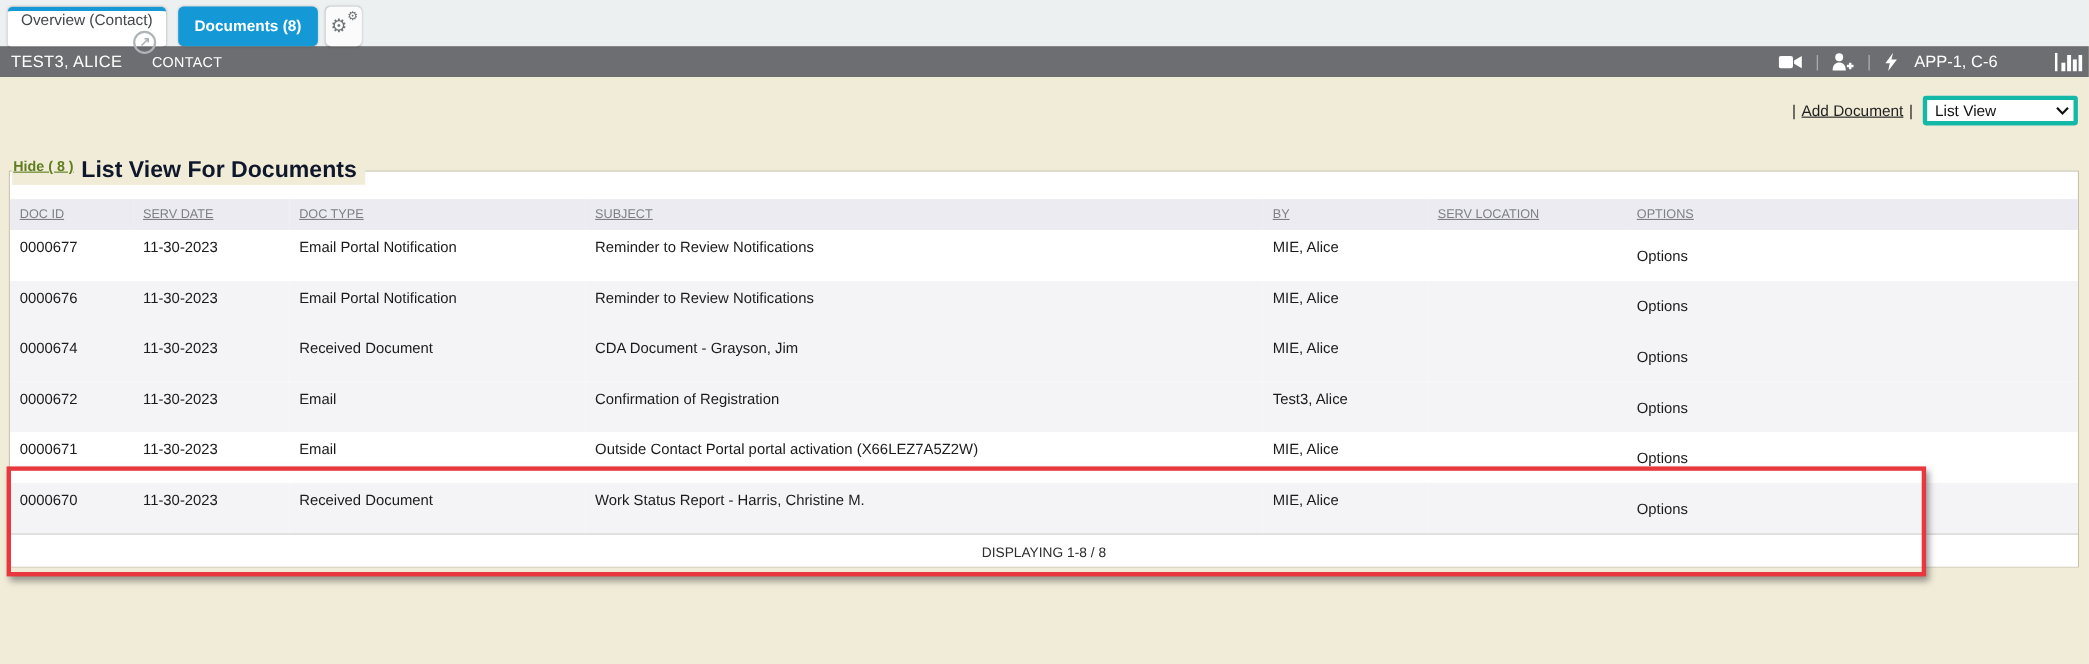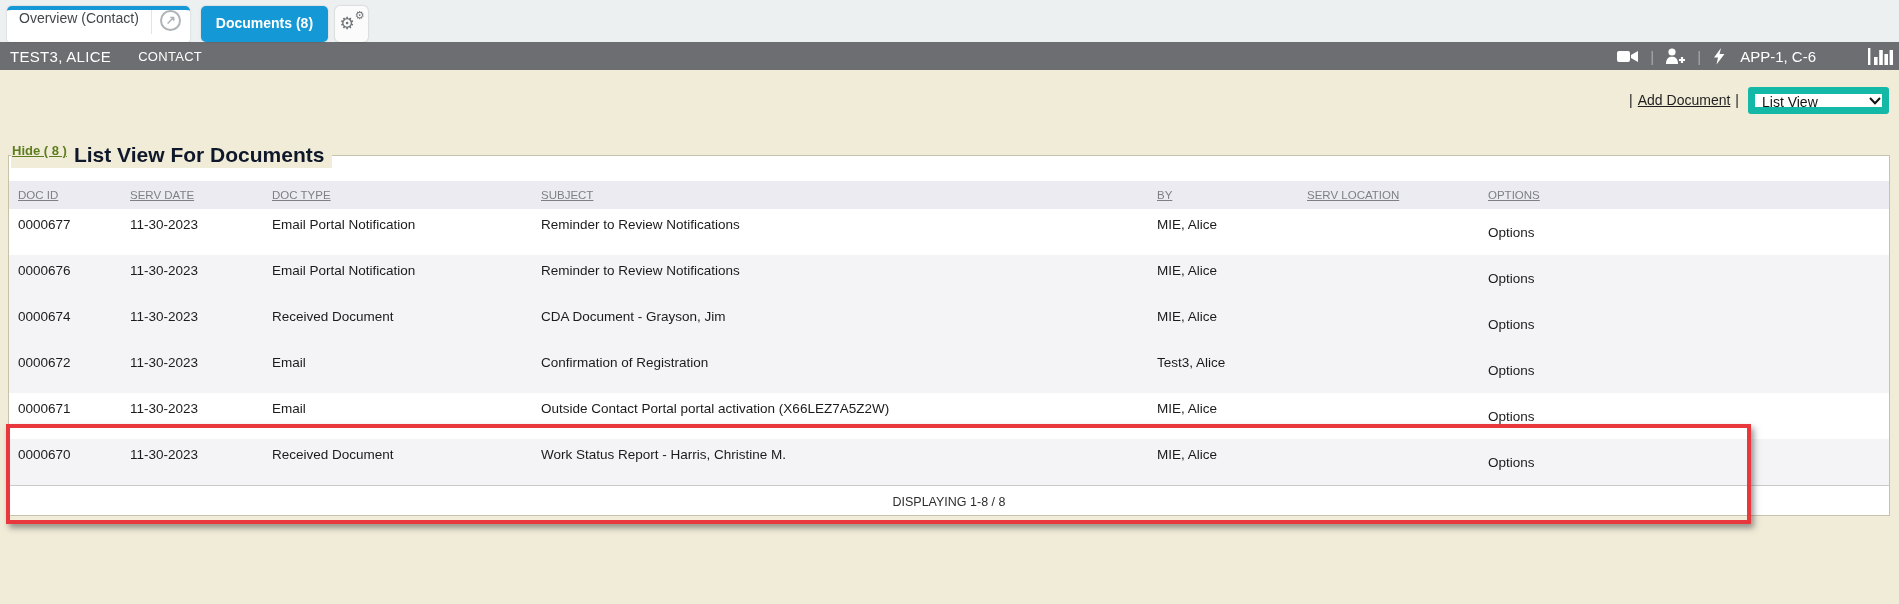--- a/index.html
+++ b/index.html
@@ -10,25 +10,26 @@
     position:relative;
     color:#1b1b1b;
   }
 
   
   .tabbar {
     height:42px; background:#edf0f1;
     display:flex; align-items:flex-end; padding-left:7px;
   }
   .tab-overview {
-    display:inline-flex; align-items:flex-start; height:36px;
+    display:inline-flex; align-items:flex-end; height:36px;
     background:#ffffff; border-top:4px solid #1599d6;
     border-radius:5px 5px 3px 3px;
     box-shadow:0 0 2px rgba(0,0,0,0.18);
     cursor:pointer;
+    flex-direction:column;
   }
   .tab-overview .tab-label { font-size:14px; color:#42474a; padding:0 12px 2px 12px; white-space:nowrap; }
   .tab-overview .tab-sep { width:1px; height:24px; background:#e1e4e6; }
   .tab-overview .popout {
     width:38px; display:flex; justify-content:center; align-items:center;
   }
   .popout-circle {
     width:21px; height:21px; border:2px solid #aeb4b8; border-radius:50%;
     color:#aeb4b8; font-size:12px; line-height:17px; text-align:center; font-weight:bold;
   }
@@ -64,21 +65,21 @@
   
   .actions {
     display:flex; justify-content:flex-end; align-items:center;
     padding:16px 10px 0 0; height:44px; font-size:14px; color:#222;
   }
   .pipe { margin:0 5px; color:#222; }
   .add-doc { color:#1f1f1f; text-decoration:underline; cursor:pointer; white-space:nowrap;text-align:center; }
   .select-wrap { position:relative; margin-left:4px; }
   select.view-select {
     -webkit-appearance:none; appearance:none;
-    width:141px; height:27px; border:7px solid #14b8a6; border-radius:3px;
+    width:141px; height:27px; border:4px solid #14b8a6; border-radius:3px;
     background:#fff; font-family:"Liberation Sans", sans-serif;
     font-size:14px; padding:0 24px 0 7px; color:#111; cursor:pointer;
   }
   .select-wrap svg { position:absolute; right:8px; top:10px; pointer-events:none; }
 
   
   fieldset.list-panel {
     margin:29px 9px 0 8px; border:1px solid #c7c2a9; background:#fff; padding:13px 0 0 0;
   }
   legend.panel-legend {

## What to do
Your answer should hold every line of the entries that contains the string "select".

## Exercise output
   .select-wrap { position:relative; margin-left:4px; }
   select.view-select {
   .select-wrap svg { position:absolute; right:8px; top:10px; pointer-events:none; }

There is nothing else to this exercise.